Sous les applaudissements, elle pénètre dans la salle des mariages de l’hôtel de ville, le poing levé. Nathalie Appéré (Parti socialiste, PS), maire sortante de Rennes, a attendu la fin du dépouillement, dimanche 22 mars, pour saluer ses partisans et célébrer sa réélection.
Réélue avec 43,78 % des suffrages, sans alliance avec La France insoumise, l’élue de 50 ans confirme que Rennes reste ancrée à gauche, mais le résultat traduit aussi une érosion de la domination socialiste dans la capitale bretonne.
Un scrutin plus serré que par le passé
Le score obtenu dimanche est le plus bas pour Nathalie Appéré depuis son arrivée à la tête de la ville : 43,78 % contre 65,35 % en 2020 et 55,83 % en 2014. Ce recul s’inscrit dans un contexte de recomposition politique locale, marqué par la montée d’autres forces de gauche et la percée des listes concurrentes.
Parmi ses adversaires, Marie Mesmeur, députée apparentée à La France insoumise (LFI), a rassemblé près de 20 % des votants, témoignant d’un transfert d’une partie des électeurs de gauche vers des offres politiques alternatives. Charles Compagnon, chef de file de l’opposition municipale et candidat soutenu par Horizons, a obtenu 36,38 % des suffrages.

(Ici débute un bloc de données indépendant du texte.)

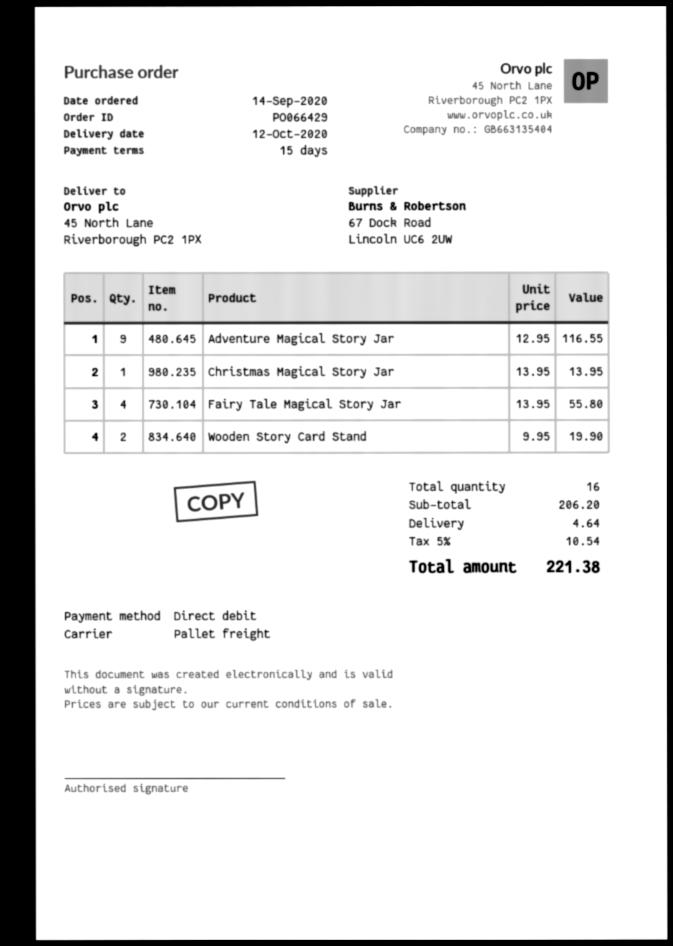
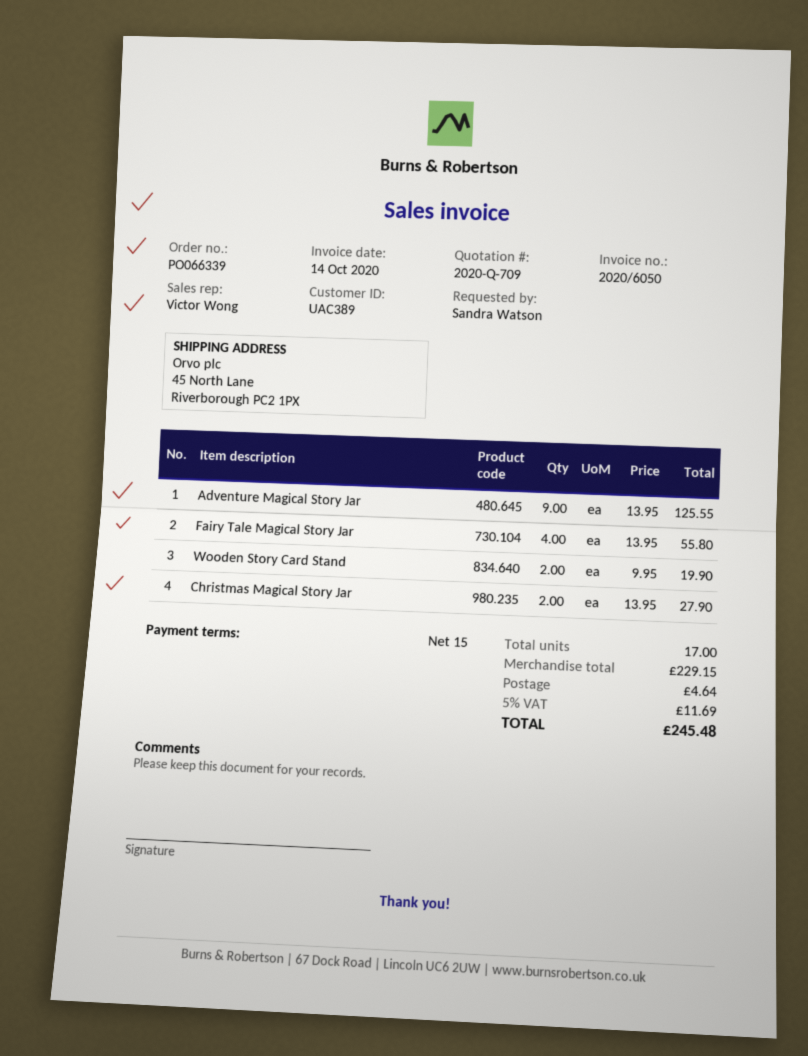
order number: PO066429 -> PO066339
Adventure Magical Story Jar: 9 x 12.95 = 116.55 -> 9 x 13.95 = 125.55
Christmas Magical Story Jar: 1 x 13.95 = 13.95 -> 2 x 13.95 = 27.90
total quantity: 16 -> 17
subtotal: 206.20 -> 229.15
tax: 5% = 10.54 -> 5% = 11.69
total: 221.38 -> 245.48

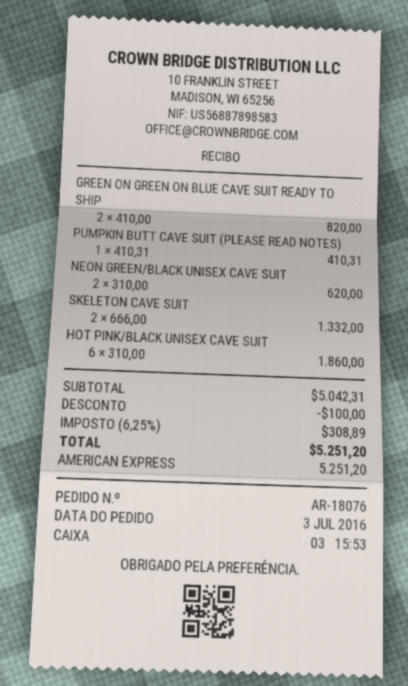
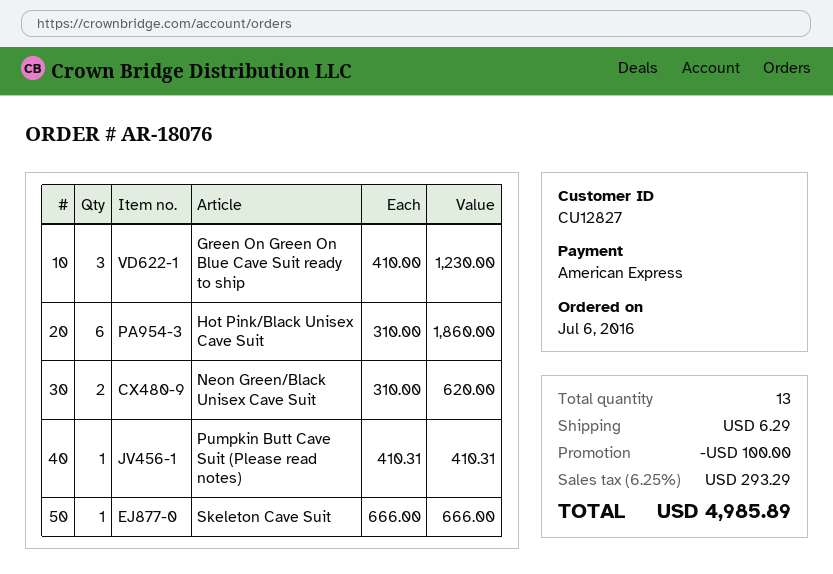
order date: 2016-07-03 -> 2016-07-06
GREEN ON GREEN ON BLUE CAVE SUIT READY TO SHIP: 2 x 410.00 = 820.00 -> 3 x 410.00 = 1230.00
SKELETON CAVE SUIT: 2 x 666.00 = 1332.00 -> 1 x 666.00 = 666.00
shipping: none -> 6.29
tax: 6.25% = 308.89 -> 6.25% = 293.29
total: 5251.20 -> 4985.89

Face à ces chiffres, la maire a tenu un discours de confirmation: «Avec cette victoire nette, Rennes affirme sa fidélité à son histoire. Dans un monde incertain où beaucoup de communes voient progresser les idées conservatrices et réactionnaires, Rennes est la capitale bretonne de la gauche : une ville qui protège contre les replis et les rejets.»
Les zones d’affaiblissement du PS
Si l’ensemble de la ville confirme son ancrage à gauche, l’élection met en lumière des fragilités pour le PS, notamment dans les quartiers populaires et auprès des électeurs les plus jeunes. Ces segments de l’électorat semblent avoir partiellement basculé vers des candidatures plus radicales à gauche ou vers des listes de renouvellement.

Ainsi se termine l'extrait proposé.